§ Work order
Once the pictures are set aside, reproduce the remaining data exactly.

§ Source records
******************************
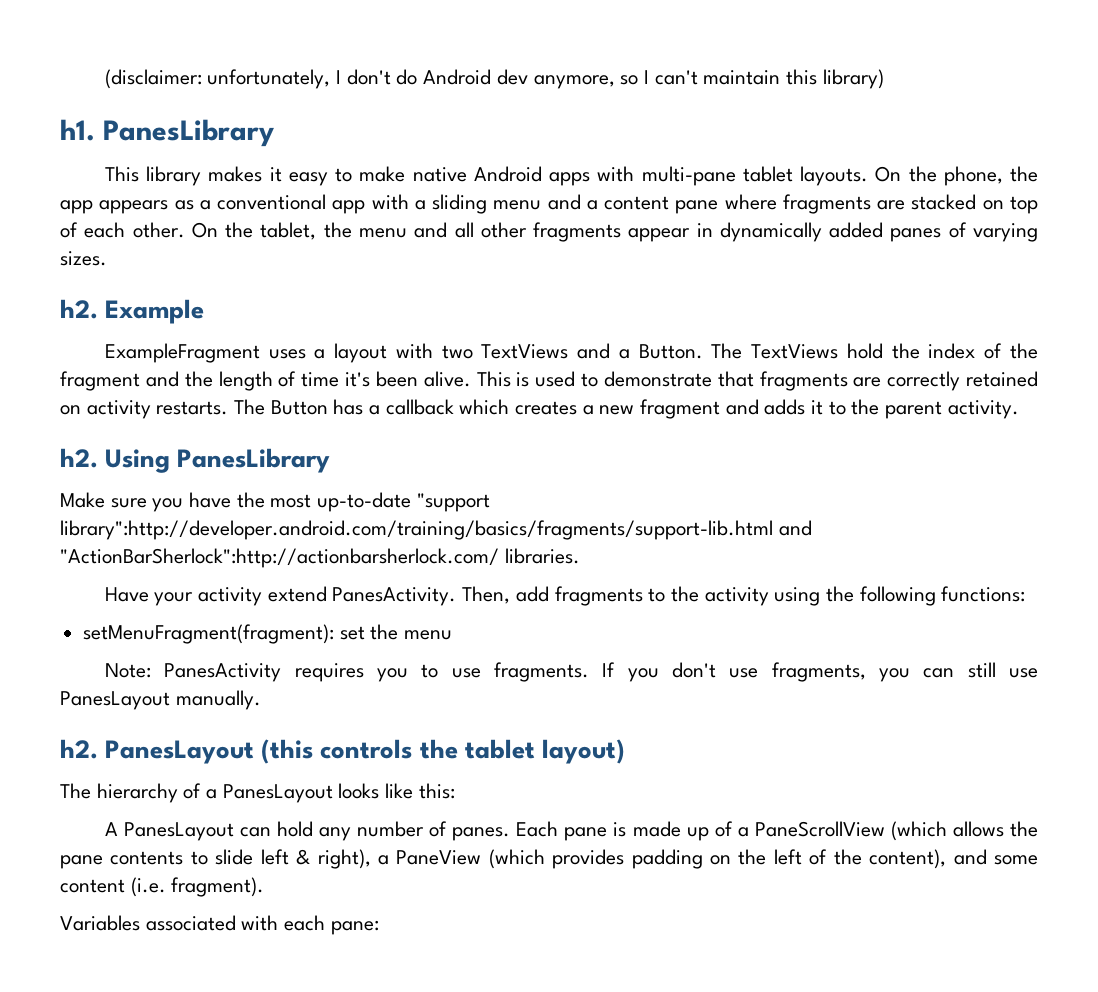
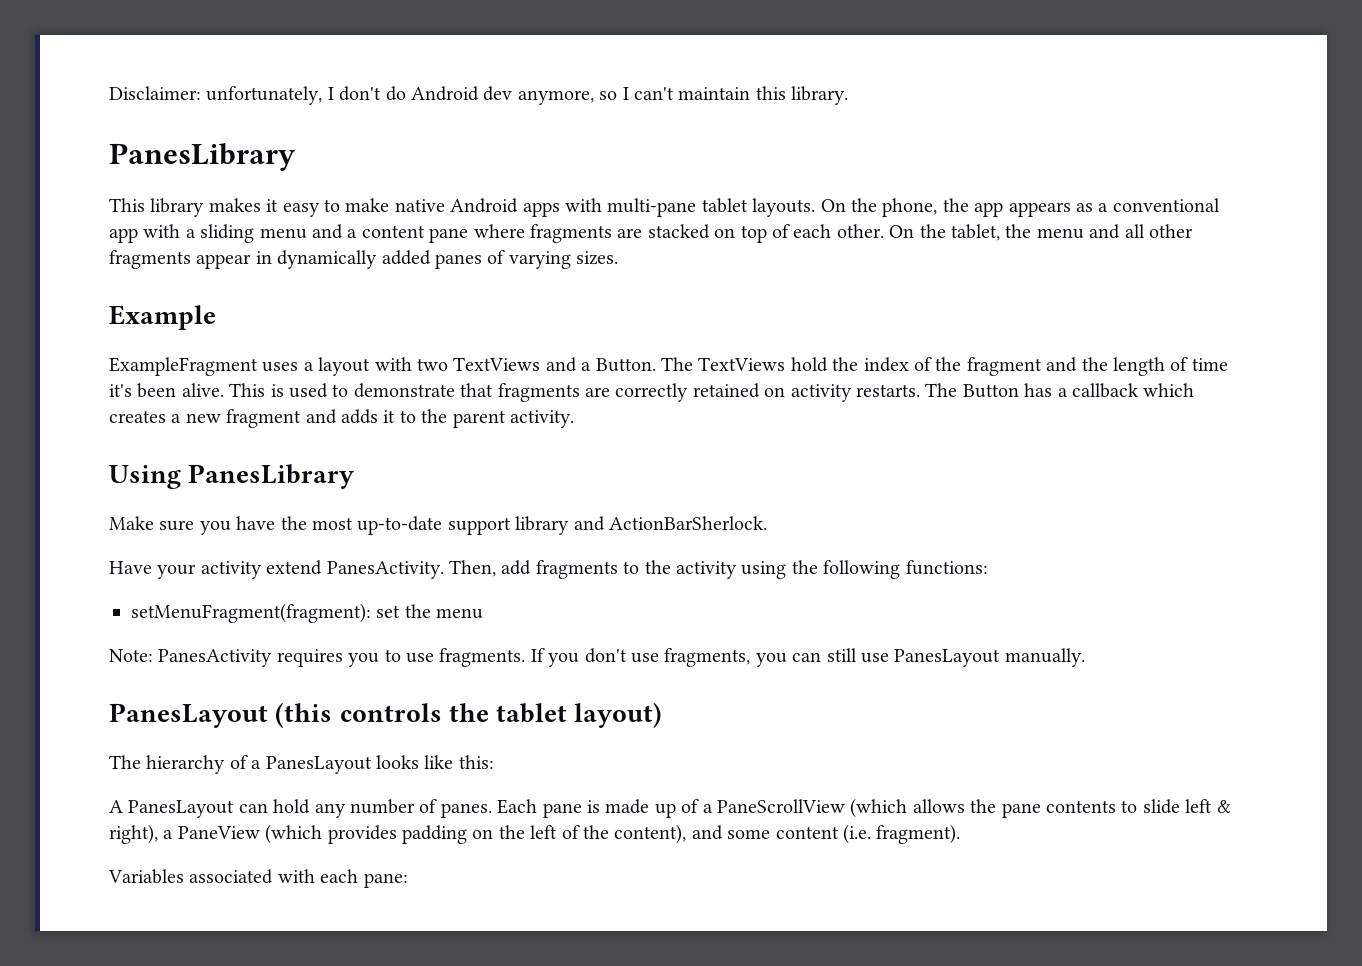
[104,69,202,89] (disclaimer: -> [109,86,201,100] Disclaimer:
[822,69,884,89] [60,119,95,141] library) // h1. -> [791,86,849,105] library. //
[60,299,98,319] h2. -> (619, 258) none
[60,448,98,468] h2. -> (574, 419) none
[416,493,490,512] [60,520,812,540] [60,548,580,568] "support library":http://developer.android.com/training/basics/fragments/support-lib.html and "ActionBarSherlock":http://actionbarsherlock.com/ libraries. -> [447,516,767,535] support library and ActionBarSherlock.
[60,739,98,759] h2. -> (1085, 657) none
******************************
§ Solved problem
[104,69,202,89] (disclaimer: -> [109,86,201,100] Disclaimer:
[822,69,884,89] [60,119,95,141] library) // h1. -> [791,86,849,105] library. //
[60,299,98,319] h2. -> (619, 258) none
[60,448,98,468] h2. -> (574, 419) none
[416,493,490,512] [60,520,812,540] [60,548,580,568] "support library":http://developer.android.com/training/basics/fragments/support-lib.html and "ActionBarSherlock":http://actionbarsherlock.com/ libraries. -> [447,516,767,535] support library and ActionBarSherlock.
[60,739,98,759] h2. -> (1085, 657) none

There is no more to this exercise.